Chemotherapy is the treatment of cancer using drugs to destroy cancerous cells. As NCCT is the regional treatment centre for the North of England, we treat a wide range of diseases and use some very complex chemotherapy treatments, many of which are not available in other cancer units.
We have a dedicated team of expert staff who will take good care of you. You will be assigned a nurse for the duration of your treatment, to provide the best possible personal care. We also work closely with the community MacMillan nurses and district nurses, to ensure you get as much support as you need when away from the hospital.
Patients having chemotherapy can always access to our complementary therapies, notably the arts therapy service, “Room for You” and our specialist headwear designer, “Headlines”.
Above all, we know you want to be seen as quickly as possible. NCCT is fortunate not only in the quality of care, but also in offering you appointments approximately two weeks after being referred for chemotherapy.
How does chemotherapy work?
Chemotherapy drugs work by damaging cancer cells so that they can't grow and multiply. The cells eventually die, and the cancer may then shrink, or go away completely.

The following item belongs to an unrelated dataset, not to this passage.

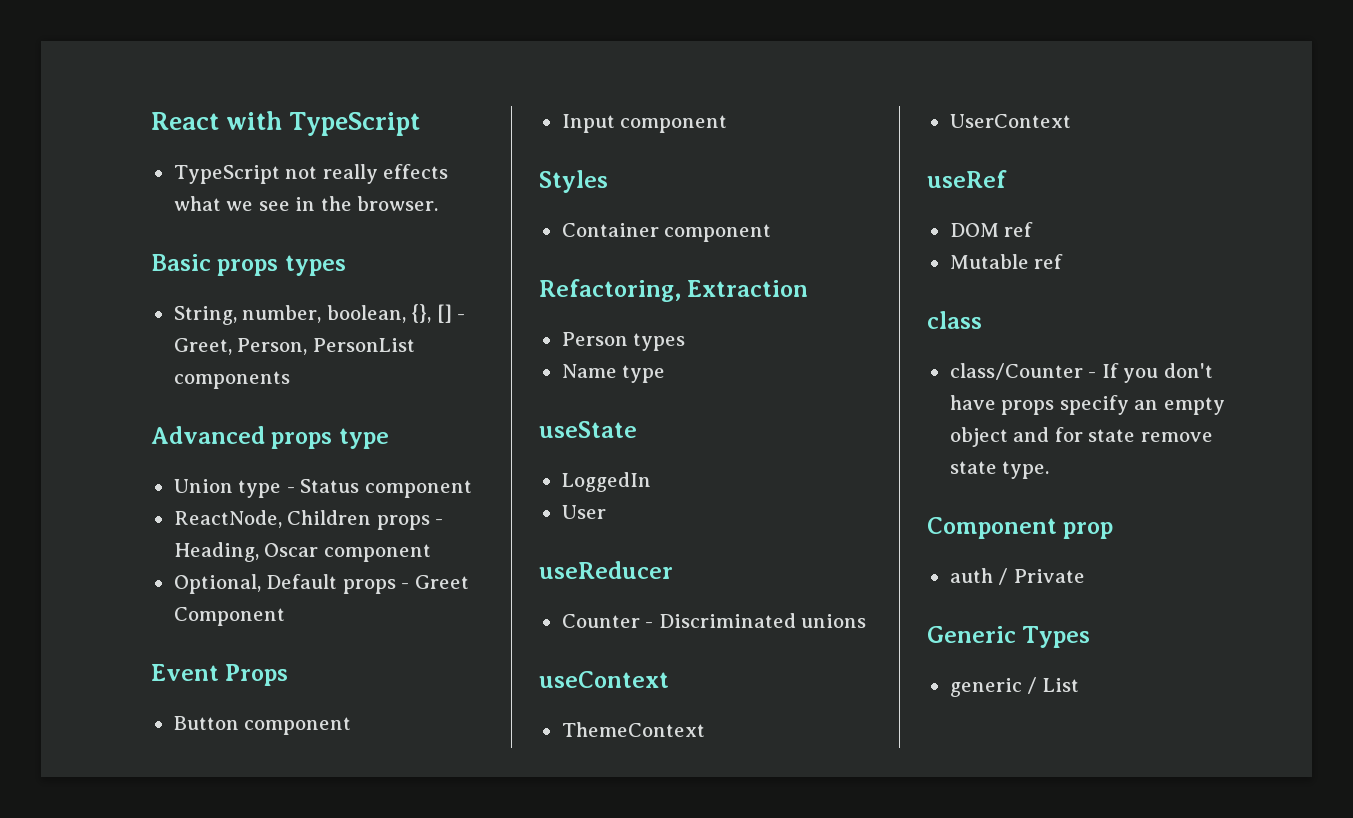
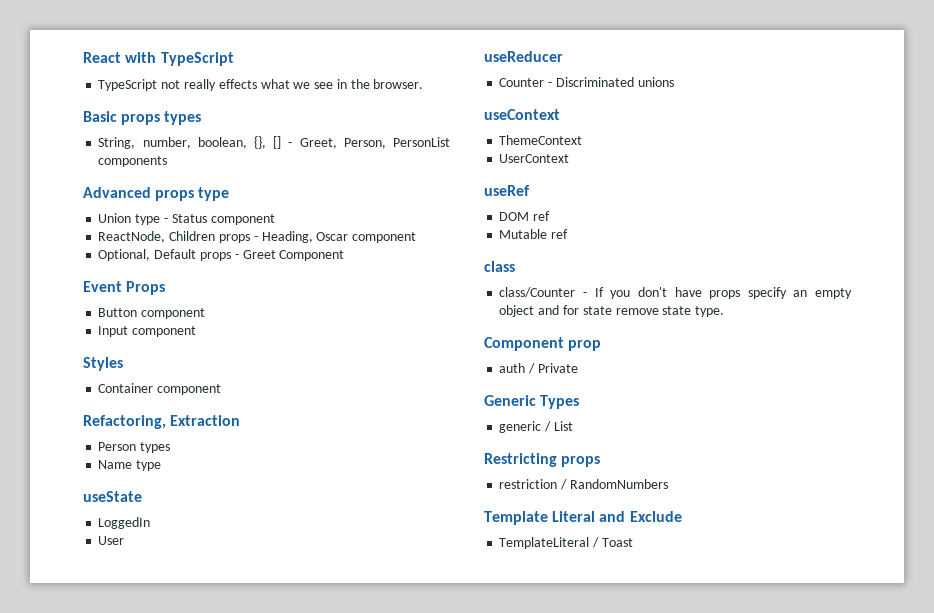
(1079, 685) none -> [484,453,601,467] [499,479,668,490] [484,511,682,525] [499,537,633,549] // Restricting props // restriction / RandomNumbers // Template Literal and Exclude // TemplateLiteral / Toast

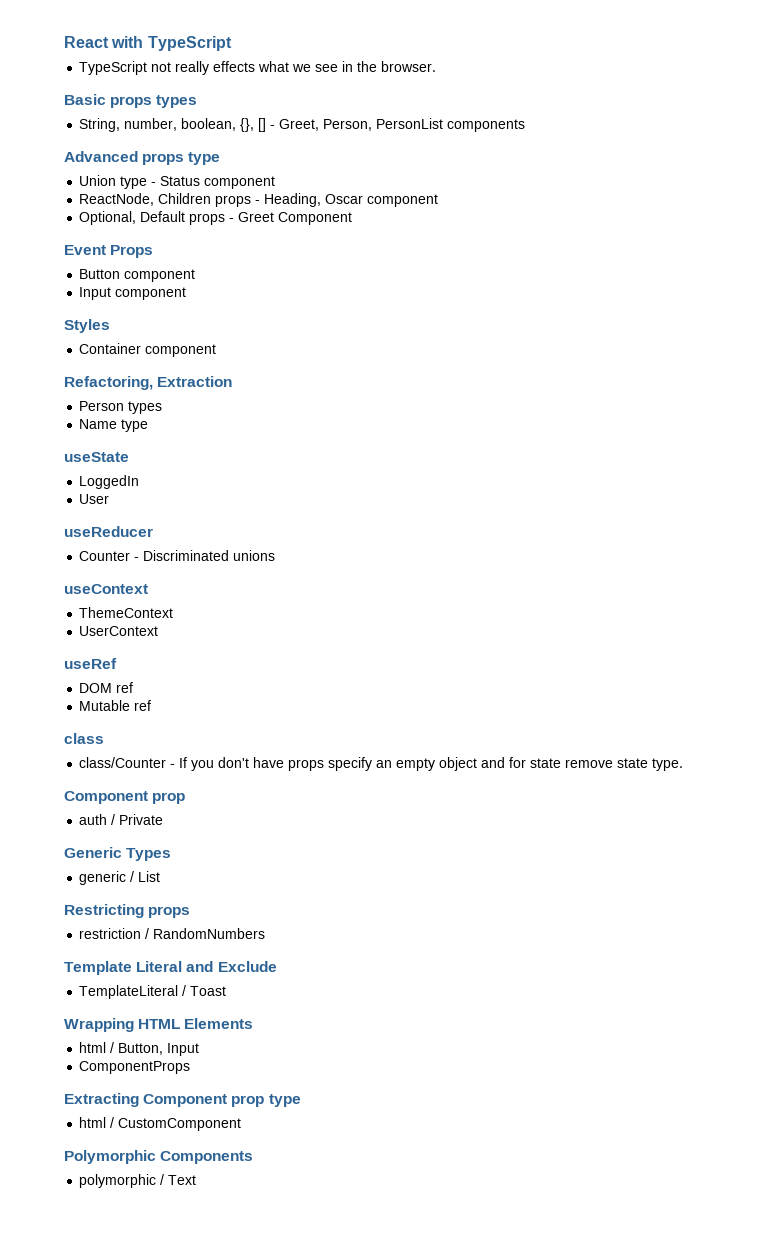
(633, 542) none -> [64,1018,254,1032] [79,1042,200,1056] [79,1061,191,1074] [64,1093,301,1107] [79,1117,242,1131] [64,1150,254,1164] [79,1174,197,1188] // Wrapping HTML Elements // html / Button, Input // ComponentProps // Extracting Component prop type // html / CustomComponent // Polymorphic Components // polymorphic / Text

Chemotherapy can be given in a number of different ways, depending on what kind of cancer you have, and how long you need treatment.

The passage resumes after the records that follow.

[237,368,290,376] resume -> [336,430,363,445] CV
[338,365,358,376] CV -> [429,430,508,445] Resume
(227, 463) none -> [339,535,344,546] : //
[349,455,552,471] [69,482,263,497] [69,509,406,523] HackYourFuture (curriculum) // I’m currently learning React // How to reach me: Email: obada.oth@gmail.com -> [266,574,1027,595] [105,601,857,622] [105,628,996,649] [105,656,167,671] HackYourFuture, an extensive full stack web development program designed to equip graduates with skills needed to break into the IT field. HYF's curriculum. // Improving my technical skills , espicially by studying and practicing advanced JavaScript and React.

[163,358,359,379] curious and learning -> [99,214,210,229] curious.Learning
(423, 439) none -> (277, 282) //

Most chemotherapy is injected into a vein and then spreads through the blood stream to reach cancer cells in whatever part of the body they may be. Injecting the drugs into the blood stream may be done in a number of ways:
- One way is through a cannula, which is a fine tube inserted into a vein usually in the back of the hand or forearm. This tends to be for shorter cycles of treatment.
- A longer tube may be inserted through a vein in the arm or the chest. These can stay in place for the whole treatment course which means you do not need to have a needle inserted into a vein each time you attend.
- These longer tubes can be called:
‘Midline catheters’ are inserted in the arm
'Peripherally Inserted Central Catheters’ (shortened to PICC line) are also inserted in the arm
‘Hickman lines’ are inserted via the chest
If a longer line would be more appropriate for your chemotherapy you will be given full information about it
Who will look after me?
Oncologists: A consultant clinical oncologist is a doctor who specialises in treating cancer with drugs and radiotherapy. A consultant medical oncologist specialises in the use of drugs only. The oncologist will decide what treatment you need to have, and will review you regularly.
Nursing Team: Nurses will be available to help look after you and offer advice, support and any nursing care you may need.
Clinical Nurse Specialists: There may be a clinical nurse specialist working with your team who can give you expert advice about the type of cancer you have.
Specialist Palliative Care Team (SPCT): The Specialist Palliative Care Team consists of nurses (sometimes called Macmillan nurses), doctors and social workers, all of whom are experienced and trained in specialist symptom control. They also offer advice and support for patients and their families.
Outpatient reception staff: The outpatient reception staff welcome patients, family and carers to NCCT and provide a friendly and helpful support service to all.
There are many other people who can help you too. Sometimes you may want to talk to a dietician, speech and language therapist, clinical psychologist or physiotherapist. Or perhaps a social worker who can help with practical matters such as the financial benefits you might be able to claim. Just ask a member of our staff.
All of our team is committed to providing high quality care to you, your family and carers. We are continually looking at ways to improve what we do and always welcome any comments, ideas or suggestions.